# 3D Stroke auf Text anwenden



## Muhuku (14. November 2004)

Hallo,

Ich hab da ein kleines Problem, ich möchte auf meinem Text den Effekt 3d Stroke anwenden.
Ich erstelle vorher eine Maske, wie es sich gehört, doch wenn ich nun den Effekt anwende bezieht er sich nich auf  den Text sondern es entsteht ein Viereck um den Text herum ,, also der 3d Stroke- Effekt verläuft nicht entlang der Konturlinie des Textes wie er es eigentlich soll.

Bitte um Hilfe

danke
gruß


----------



## dadiscobeat (15. November 2004)

Hi,

soweit ich weiss und gelesen habe, braucht 3d Stroke Pfade.

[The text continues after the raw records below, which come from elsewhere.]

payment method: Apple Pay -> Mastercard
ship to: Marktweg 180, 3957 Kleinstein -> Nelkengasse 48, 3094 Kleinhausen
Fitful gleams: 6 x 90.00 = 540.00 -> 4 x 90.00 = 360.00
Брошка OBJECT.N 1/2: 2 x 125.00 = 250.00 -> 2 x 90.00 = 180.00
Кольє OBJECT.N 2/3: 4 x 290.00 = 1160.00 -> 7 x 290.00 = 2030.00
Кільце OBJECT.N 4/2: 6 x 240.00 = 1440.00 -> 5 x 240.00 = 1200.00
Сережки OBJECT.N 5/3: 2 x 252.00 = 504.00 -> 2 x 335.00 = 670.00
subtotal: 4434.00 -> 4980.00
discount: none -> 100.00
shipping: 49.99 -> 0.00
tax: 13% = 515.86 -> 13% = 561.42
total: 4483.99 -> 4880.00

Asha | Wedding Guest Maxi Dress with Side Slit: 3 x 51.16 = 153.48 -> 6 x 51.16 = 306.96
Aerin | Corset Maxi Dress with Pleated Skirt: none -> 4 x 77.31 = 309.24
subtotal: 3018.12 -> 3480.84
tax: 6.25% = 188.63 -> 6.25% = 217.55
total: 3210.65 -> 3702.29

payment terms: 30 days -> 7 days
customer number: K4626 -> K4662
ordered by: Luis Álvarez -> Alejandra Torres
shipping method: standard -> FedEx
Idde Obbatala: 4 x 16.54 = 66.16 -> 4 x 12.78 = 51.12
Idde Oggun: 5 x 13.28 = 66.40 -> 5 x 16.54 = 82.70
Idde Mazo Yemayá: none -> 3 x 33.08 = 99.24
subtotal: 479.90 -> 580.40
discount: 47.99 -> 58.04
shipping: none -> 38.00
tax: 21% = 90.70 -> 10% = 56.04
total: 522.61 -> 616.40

Da der Text in AE nicht in Pfaden dargestellt wird, kann das nicht funktionieren. Du musst den Text z.B. in Illustrator in Pfade umwandeln und dann in AE importieren.

Hier ein Beispiel

MFG

daDiscoBeat


----------



## meta_grafix (15. November 2004)

Hi,

das kommt auf die AFX-Version an. In der 6.5 kann man auf einen erstellten Text 'Create Outline' anwenden und hat gleich seine Masken/Pfade.

Gruß


----------



## Muhuku (15. November 2004)

danke schön für eure hilfe , werde es gleich mal ausprobieren


----------